Items from a data source
★ ★ ★ ★
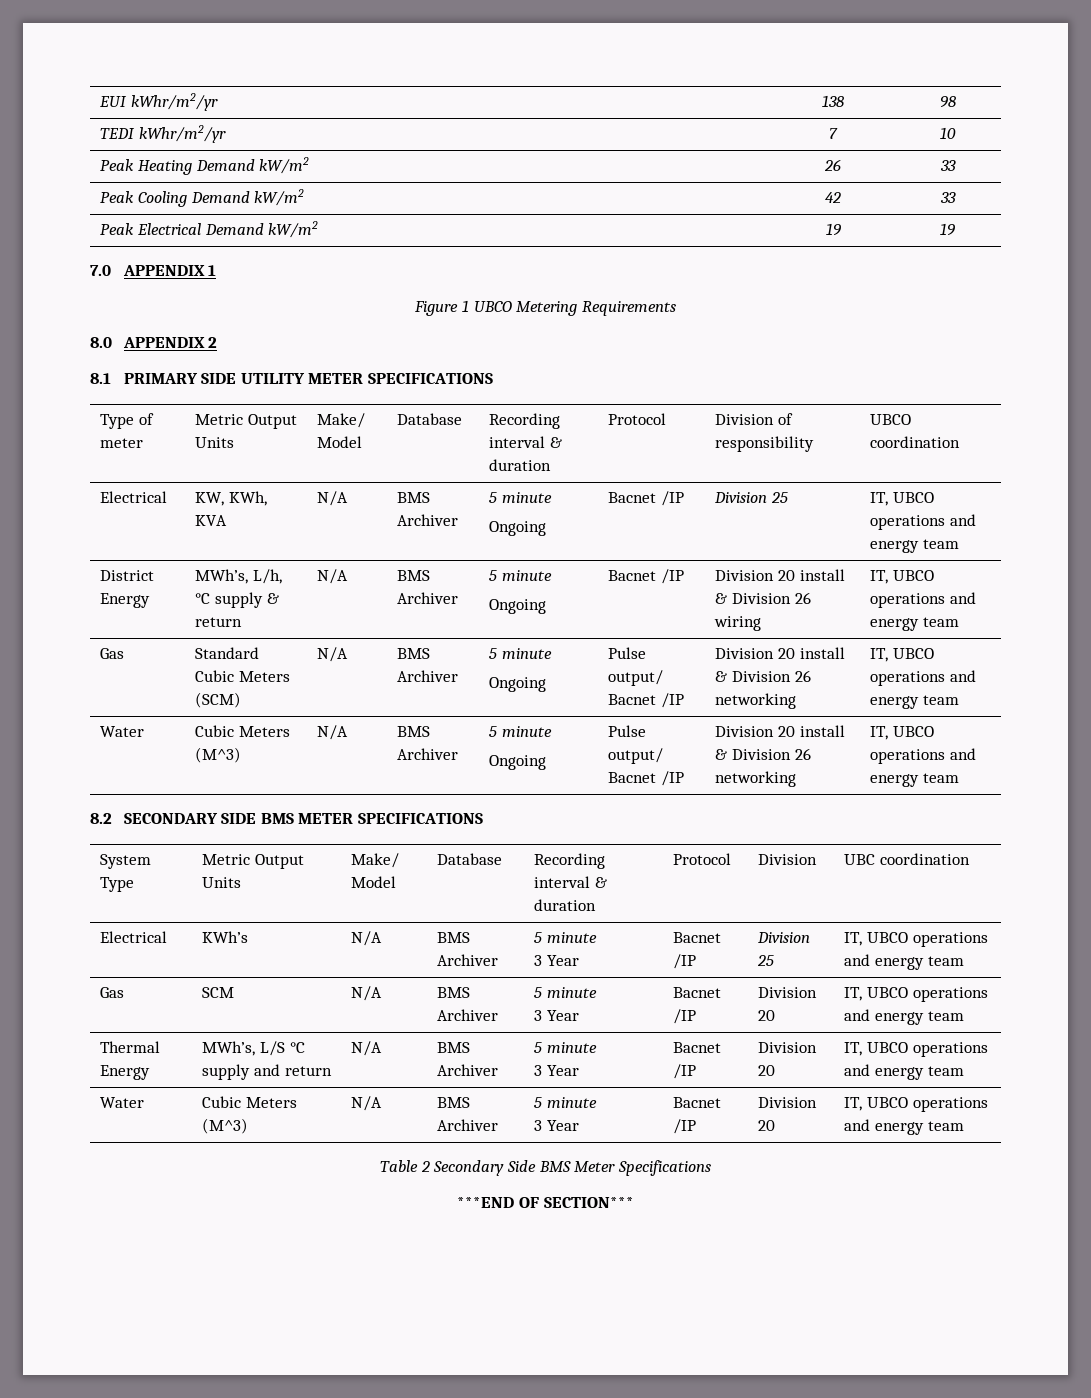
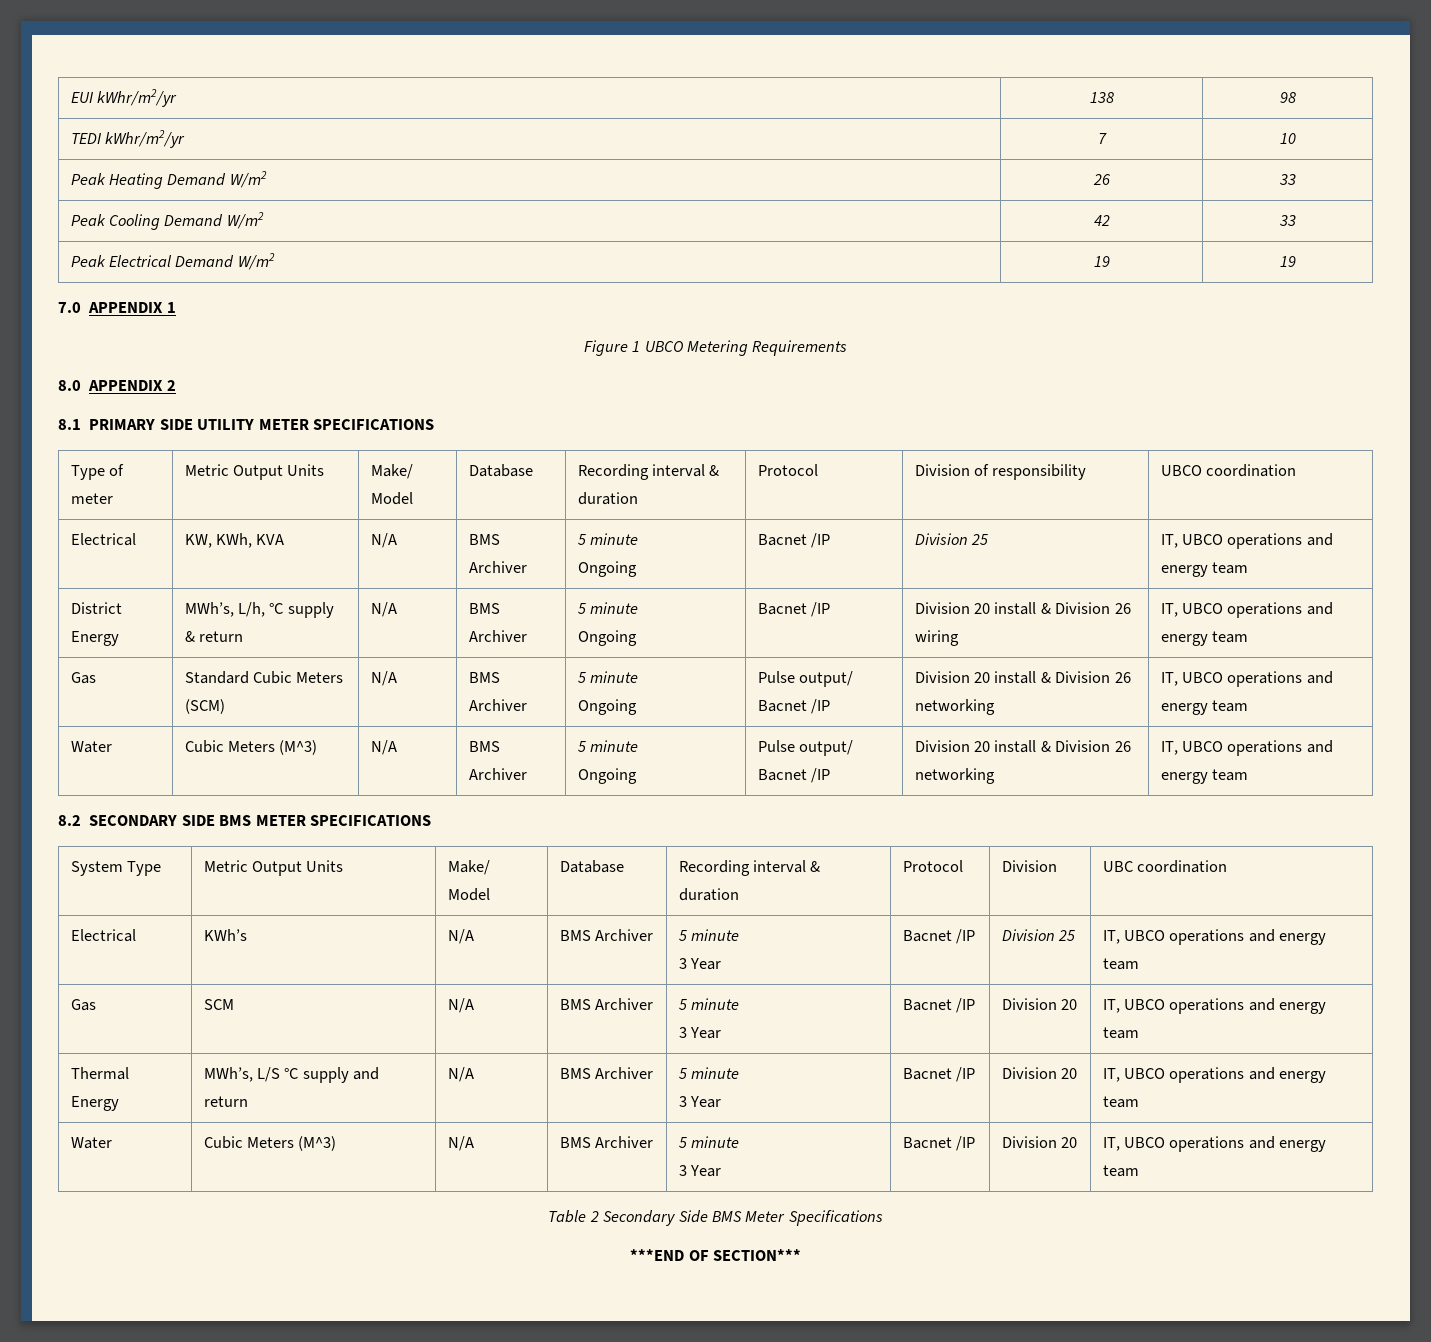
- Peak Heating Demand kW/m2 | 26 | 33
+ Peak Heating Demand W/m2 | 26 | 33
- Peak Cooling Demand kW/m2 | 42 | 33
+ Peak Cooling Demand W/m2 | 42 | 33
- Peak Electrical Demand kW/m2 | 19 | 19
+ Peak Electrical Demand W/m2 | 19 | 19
★ ★ ★ ★
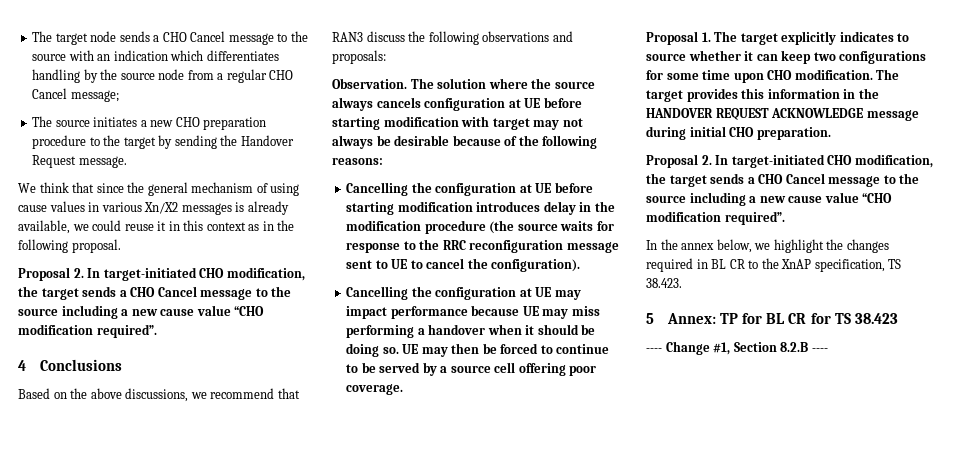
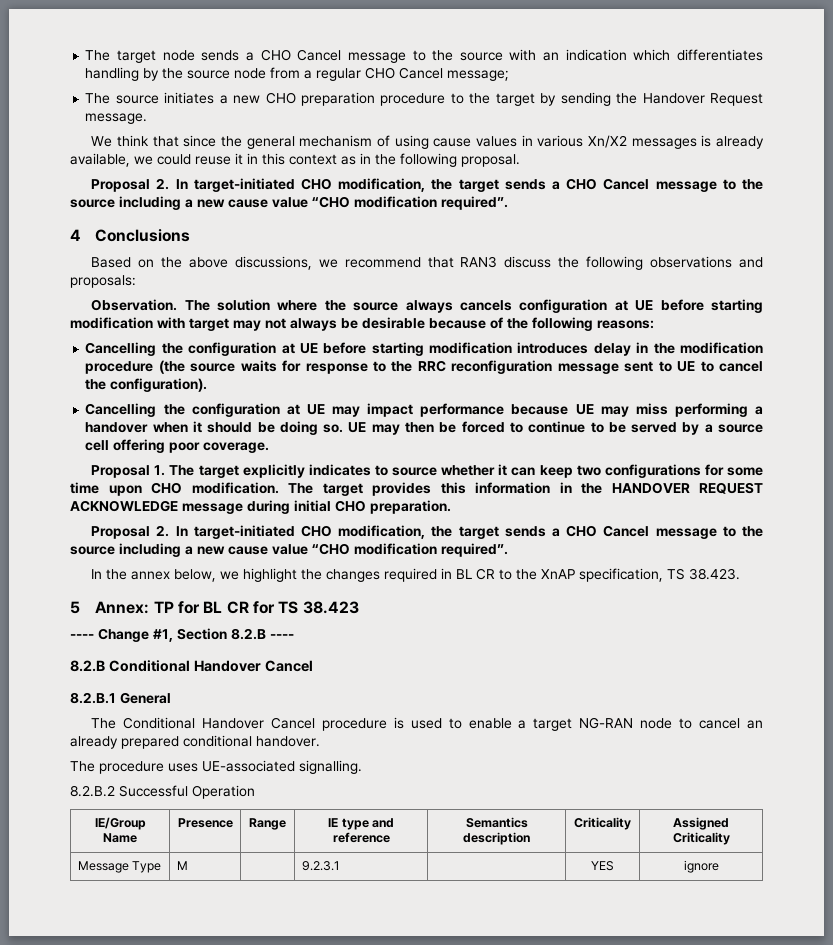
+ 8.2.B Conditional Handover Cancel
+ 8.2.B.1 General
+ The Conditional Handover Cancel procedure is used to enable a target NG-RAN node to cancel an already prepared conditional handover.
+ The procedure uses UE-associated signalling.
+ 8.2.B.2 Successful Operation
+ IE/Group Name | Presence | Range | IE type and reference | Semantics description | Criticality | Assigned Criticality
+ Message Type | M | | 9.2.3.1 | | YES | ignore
★ ★ ★ ★
== What you are asked to do ==
Keeping every character as it is, restate the lines above that run from the line with "8.2.B Conditional Handover Cancel" through the line with "YES | ignore", both included, and nothing else.

== Answer box ==
+ 8.2.B Conditional Handover Cancel
+ 8.2.B.1 General
+ The Conditional Handover Cancel procedure is used to enable a target NG-RAN node to cancel an already prepared conditional handover.
+ The procedure uses UE-associated signalling.
+ 8.2.B.2 Successful Operation
+ IE/Group Name | Presence | Range | IE type and reference | Semantics description | Criticality | Assigned Criticality
+ Message Type | M | | 9.2.3.1 | | YES | ignore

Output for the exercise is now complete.